By Maggie Michael
TEHRAN, March 17 (Reuters) – As U.S. and Israeli air strikes pound Tehran, Iranian rescue staff are braving the chance of secondary assaults and say they’re struggling trauma from the horror of pulling lifeless kids from the rubble.
The rescue groups are responding to a each day barrage of strikes throughout town, and one employee informed Reuters that on every of the ten days he had been working because the warfare started, he had been on between two and 10 call-outs.
Greater than 1,300 folks have been killed within the strikes on Iran, in keeping with native authorities, and there appears no prospect of respite for the Iranian Crimson Crescent Society staff who cope with the aftermath of the blasts.

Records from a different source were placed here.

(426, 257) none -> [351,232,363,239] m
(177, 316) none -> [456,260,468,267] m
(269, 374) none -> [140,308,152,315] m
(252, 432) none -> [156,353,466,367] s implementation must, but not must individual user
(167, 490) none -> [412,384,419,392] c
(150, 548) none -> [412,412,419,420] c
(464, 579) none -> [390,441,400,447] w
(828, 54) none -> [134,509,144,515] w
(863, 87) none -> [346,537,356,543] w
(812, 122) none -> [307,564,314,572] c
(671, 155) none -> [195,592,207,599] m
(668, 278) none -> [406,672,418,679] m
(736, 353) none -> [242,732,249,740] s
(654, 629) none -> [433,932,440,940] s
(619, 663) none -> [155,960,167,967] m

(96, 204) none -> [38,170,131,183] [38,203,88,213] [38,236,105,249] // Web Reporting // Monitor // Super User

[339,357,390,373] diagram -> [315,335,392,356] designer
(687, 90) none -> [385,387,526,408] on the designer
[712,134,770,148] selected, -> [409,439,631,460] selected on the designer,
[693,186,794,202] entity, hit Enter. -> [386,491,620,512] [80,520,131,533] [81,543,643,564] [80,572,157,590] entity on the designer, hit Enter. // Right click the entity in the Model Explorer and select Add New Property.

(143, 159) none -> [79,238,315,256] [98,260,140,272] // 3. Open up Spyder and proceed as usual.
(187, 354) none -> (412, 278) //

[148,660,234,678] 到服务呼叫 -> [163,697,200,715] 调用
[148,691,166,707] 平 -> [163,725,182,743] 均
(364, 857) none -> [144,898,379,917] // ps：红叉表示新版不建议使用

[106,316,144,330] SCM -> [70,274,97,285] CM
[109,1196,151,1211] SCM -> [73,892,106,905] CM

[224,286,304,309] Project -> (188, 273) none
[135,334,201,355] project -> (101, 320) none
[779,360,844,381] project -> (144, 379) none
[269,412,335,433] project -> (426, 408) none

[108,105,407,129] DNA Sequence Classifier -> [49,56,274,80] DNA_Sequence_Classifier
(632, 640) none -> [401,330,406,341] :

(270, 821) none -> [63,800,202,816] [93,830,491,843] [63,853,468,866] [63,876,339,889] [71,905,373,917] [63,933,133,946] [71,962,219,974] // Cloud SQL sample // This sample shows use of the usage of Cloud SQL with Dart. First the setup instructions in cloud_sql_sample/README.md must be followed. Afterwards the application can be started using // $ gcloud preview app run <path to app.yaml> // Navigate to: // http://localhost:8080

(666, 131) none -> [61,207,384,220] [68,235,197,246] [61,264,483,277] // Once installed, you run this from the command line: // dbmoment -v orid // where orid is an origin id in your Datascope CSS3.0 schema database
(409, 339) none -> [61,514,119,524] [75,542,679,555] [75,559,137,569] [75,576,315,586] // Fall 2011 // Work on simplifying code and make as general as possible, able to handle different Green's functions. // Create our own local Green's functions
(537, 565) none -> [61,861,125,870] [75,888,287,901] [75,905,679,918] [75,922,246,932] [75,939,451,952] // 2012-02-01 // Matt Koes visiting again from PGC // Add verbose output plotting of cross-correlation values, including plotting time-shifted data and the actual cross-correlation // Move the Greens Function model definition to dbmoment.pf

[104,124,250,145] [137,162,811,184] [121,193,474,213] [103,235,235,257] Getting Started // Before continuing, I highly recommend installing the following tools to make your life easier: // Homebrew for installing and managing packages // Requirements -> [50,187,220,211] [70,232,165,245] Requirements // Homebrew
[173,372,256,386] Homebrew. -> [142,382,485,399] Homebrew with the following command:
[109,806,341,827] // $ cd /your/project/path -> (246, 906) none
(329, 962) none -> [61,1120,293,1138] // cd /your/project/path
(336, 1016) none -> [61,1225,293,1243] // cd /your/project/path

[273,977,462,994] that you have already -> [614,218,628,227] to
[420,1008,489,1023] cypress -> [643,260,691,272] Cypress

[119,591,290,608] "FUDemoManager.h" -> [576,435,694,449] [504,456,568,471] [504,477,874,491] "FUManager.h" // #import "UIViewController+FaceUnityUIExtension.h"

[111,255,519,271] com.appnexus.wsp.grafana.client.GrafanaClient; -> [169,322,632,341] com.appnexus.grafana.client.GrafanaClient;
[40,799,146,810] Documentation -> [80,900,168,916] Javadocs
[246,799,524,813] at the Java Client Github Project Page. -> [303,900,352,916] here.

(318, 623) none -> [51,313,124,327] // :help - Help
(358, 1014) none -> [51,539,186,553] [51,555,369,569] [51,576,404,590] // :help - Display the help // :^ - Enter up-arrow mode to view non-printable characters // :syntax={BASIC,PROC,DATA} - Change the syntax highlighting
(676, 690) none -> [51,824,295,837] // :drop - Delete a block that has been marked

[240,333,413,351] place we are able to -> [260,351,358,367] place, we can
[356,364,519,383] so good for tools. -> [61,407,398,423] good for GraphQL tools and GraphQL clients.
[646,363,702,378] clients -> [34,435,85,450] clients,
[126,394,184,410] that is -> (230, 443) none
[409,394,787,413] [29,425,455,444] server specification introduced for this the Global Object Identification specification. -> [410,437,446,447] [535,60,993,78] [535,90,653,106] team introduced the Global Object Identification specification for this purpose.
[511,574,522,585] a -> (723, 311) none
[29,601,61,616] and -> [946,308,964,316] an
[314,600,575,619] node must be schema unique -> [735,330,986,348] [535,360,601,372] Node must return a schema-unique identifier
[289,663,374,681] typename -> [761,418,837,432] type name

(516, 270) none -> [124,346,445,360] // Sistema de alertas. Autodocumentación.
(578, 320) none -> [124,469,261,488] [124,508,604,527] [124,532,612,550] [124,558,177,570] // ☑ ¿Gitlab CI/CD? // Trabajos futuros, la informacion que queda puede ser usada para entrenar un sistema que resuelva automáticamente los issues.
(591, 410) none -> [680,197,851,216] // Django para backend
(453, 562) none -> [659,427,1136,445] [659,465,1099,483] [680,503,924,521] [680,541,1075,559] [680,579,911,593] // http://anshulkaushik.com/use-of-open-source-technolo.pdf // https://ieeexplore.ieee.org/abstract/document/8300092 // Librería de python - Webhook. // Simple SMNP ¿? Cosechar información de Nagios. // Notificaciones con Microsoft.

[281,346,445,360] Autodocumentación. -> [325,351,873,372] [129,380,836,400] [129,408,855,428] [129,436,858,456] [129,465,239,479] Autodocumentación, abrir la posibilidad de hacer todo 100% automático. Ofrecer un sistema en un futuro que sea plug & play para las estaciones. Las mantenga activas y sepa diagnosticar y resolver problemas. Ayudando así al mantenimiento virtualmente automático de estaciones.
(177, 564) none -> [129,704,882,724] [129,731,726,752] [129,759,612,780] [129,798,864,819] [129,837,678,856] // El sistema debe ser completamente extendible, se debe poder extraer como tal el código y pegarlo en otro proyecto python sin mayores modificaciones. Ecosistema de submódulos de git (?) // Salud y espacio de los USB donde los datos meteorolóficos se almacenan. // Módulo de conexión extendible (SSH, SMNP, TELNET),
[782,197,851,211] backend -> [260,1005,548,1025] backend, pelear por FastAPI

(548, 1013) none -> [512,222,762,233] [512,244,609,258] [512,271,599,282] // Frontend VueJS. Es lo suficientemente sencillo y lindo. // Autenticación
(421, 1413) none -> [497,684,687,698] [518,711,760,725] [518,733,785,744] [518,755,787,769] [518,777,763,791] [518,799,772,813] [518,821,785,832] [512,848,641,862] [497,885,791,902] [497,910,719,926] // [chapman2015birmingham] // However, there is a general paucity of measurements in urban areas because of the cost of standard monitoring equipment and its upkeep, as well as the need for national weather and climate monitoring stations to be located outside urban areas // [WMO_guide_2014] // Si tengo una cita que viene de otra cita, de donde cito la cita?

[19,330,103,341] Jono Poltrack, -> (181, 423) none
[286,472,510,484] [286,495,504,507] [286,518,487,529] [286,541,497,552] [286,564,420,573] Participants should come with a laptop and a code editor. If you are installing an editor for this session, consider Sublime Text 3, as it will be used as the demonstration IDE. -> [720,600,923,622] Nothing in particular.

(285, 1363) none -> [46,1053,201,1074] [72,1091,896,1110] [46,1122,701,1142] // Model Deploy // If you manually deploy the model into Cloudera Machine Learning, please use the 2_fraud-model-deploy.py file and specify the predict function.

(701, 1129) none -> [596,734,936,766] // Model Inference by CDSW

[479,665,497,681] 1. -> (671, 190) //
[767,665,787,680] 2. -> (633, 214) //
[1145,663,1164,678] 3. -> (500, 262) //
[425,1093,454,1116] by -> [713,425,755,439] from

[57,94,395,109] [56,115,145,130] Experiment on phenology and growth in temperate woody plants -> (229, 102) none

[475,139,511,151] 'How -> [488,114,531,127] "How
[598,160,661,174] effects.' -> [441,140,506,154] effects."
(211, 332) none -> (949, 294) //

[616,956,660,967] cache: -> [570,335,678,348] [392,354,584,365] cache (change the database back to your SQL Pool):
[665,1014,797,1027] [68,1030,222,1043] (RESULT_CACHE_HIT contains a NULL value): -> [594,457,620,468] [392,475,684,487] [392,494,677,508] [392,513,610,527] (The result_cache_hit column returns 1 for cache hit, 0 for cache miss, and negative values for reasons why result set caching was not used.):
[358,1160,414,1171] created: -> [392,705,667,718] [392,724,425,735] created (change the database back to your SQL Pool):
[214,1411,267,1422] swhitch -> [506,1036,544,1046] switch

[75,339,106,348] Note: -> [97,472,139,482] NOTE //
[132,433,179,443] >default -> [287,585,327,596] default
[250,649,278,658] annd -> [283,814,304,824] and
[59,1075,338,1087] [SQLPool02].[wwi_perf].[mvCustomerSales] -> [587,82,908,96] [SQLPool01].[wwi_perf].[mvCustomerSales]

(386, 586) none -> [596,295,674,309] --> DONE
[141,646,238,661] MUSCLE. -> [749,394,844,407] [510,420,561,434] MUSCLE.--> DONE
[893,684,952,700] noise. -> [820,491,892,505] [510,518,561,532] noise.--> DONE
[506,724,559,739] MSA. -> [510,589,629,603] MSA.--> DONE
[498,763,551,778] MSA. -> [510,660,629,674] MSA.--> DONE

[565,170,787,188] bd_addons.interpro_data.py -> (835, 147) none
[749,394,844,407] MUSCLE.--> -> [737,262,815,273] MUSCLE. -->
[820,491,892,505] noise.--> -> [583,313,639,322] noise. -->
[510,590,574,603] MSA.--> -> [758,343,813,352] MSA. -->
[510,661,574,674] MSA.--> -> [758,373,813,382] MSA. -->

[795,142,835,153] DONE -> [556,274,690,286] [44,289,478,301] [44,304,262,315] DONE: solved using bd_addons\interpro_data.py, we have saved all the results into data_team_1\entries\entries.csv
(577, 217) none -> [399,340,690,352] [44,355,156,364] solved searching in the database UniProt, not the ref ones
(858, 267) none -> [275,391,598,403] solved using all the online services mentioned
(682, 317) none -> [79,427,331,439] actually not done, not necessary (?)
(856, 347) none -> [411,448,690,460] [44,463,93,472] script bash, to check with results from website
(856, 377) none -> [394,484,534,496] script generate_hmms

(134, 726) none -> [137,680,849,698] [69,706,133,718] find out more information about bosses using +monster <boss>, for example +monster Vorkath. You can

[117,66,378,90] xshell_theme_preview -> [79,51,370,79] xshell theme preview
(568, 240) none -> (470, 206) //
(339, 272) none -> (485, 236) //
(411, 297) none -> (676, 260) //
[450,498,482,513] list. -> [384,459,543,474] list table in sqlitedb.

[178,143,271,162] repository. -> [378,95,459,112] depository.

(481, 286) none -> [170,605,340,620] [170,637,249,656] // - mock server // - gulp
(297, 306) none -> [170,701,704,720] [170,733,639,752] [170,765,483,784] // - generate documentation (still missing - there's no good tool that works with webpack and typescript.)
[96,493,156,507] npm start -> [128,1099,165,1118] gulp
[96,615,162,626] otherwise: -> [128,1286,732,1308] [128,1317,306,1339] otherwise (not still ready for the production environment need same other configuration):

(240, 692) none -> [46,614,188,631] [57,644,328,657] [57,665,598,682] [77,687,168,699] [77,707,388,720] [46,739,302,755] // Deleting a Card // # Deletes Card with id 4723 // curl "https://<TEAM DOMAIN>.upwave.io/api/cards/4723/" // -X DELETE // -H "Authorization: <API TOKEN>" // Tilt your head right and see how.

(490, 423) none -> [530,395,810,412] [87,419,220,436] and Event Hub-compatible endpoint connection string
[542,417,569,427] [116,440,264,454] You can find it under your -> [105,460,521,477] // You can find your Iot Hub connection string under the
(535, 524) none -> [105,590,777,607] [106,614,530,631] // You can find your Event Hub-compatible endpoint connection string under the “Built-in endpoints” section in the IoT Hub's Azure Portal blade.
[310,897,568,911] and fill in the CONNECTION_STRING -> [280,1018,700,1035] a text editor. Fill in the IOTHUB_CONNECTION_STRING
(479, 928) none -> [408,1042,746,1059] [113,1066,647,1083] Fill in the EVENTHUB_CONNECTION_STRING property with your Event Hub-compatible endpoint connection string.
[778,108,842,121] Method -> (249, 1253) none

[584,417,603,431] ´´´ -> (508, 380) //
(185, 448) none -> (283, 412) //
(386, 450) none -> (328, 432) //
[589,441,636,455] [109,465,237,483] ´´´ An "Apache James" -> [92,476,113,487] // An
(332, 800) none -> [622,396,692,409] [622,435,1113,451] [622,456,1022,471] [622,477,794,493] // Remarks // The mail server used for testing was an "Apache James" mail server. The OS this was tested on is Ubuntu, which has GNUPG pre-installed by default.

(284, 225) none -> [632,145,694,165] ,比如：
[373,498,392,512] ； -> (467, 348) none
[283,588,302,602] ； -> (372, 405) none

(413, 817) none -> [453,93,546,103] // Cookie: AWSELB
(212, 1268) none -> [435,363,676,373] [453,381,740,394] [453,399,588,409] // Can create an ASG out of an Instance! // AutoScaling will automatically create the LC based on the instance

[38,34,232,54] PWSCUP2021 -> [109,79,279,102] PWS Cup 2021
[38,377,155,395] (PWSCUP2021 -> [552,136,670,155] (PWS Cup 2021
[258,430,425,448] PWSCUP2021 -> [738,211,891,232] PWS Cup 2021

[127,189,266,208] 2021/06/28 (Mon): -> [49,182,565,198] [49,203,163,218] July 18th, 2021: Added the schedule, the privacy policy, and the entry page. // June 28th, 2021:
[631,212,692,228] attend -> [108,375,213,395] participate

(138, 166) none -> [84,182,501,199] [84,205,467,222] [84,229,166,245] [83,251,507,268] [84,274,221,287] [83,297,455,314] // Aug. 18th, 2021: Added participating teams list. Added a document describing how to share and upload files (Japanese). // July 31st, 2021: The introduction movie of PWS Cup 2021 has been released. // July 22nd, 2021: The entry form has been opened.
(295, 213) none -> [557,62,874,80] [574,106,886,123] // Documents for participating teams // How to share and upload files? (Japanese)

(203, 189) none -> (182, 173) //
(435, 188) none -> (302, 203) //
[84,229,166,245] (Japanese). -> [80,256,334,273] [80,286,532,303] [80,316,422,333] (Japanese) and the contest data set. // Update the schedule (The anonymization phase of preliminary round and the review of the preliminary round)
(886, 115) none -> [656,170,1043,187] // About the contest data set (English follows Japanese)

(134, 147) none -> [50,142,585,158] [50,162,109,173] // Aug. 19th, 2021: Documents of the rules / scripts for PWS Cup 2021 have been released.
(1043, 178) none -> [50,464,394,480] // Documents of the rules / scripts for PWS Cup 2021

Iran’s Crimson Crescent, the native affiliate of the Worldwide Federation of Crimson Cross and Crimson Crescent Societies, has constructed up a long time of expertise in dealing with the aftermath of disasters due to Iran’s frequent earthquakes.
Nonetheless, Reza Mohammad Doost, a Crimson Crescent volunteer for 13 years, mentioned rescuers suffered a lot from their expertise within the present battle that their arms usually shook. “They’ve issues sleeping, consuming they usually really feel a lot stress,” he mentioned.
Israel and america launched the warfare on February 28, calling Iran’s nuclear and ballistic missile programmes a menace, and citing its help for militant teams within the Center East and its quashing of inner protests.
Iran, which denies its nuclear programme is a menace, has responded to the assault by firing missiles and drones at Israel and international locations that host U.S. bases, and by closing the Strait of Hormuz.
“We take precautions however we’re not fearful,” mentioned Navvab Shamspour, a senior Crimson Crescent official, describing how a rescue staff would pull out as quickly as they heard warplanes overhead in case of additional assaults on the identical space.
“The toughest half is that I’ve to rescue folks and deal with my staff, as a result of there have been missions the place a strike takes place simply 10 minutes after an preliminary strike,” he mentioned.
In east Tehran’s Resalat district, an enormous concrete skeleton was all that remained of a residential constructing, standing amid wrecked automobiles, rubble, torn shreds of fabric, twisted metallic and shattered ceramics.
RESCUE TEAMS STRUGGLE WITH TRAUMA
A rescue employee pulled objects from the rubble – a teddy bear with out a head, a photograph of a girl sporting a silver bracelet – earlier than the sound of jets overhead despatched all of them scurrying for canopy.
Coping with distraught kin watching the staff pull our bodies from the rubble poses its personal difficulties. “That is very arduous on us,” Shamspour mentioned.
When rescue groups arrive at a bomb web site, they’re crowded by households in search of family members they concern have been killed or trapped within the rubble. “Think about – they are often simply happy in the event that they discover simply the lifeless physique. Even the lifeless physique,” mentioned Doost.
A strike on the primary day of the warfare hit a college, killing scores of schoolgirls, Iranian officers have mentioned. Israel and america say they don’t goal civilians and are investigating.
On the Crimson Crescent workplace, rescue staff and employees chatted, watched tv and performed desk tennis and desk soccer, attempting to ease the stress between call-outs.
Mohammad Jannat Ammani, a cleric in a white turban, had began volunteering for the society months in the past whereas visiting his sick grandfather in Tehran from his house within the Shi’ite Muslim seminary metropolis of Qom.
He joined up on an impulse when seeing Crimson Crescent members working within the hospital the place his grandfather was a affected person, he mentioned, including “it was simply an accident… I felt I needed to do one thing”.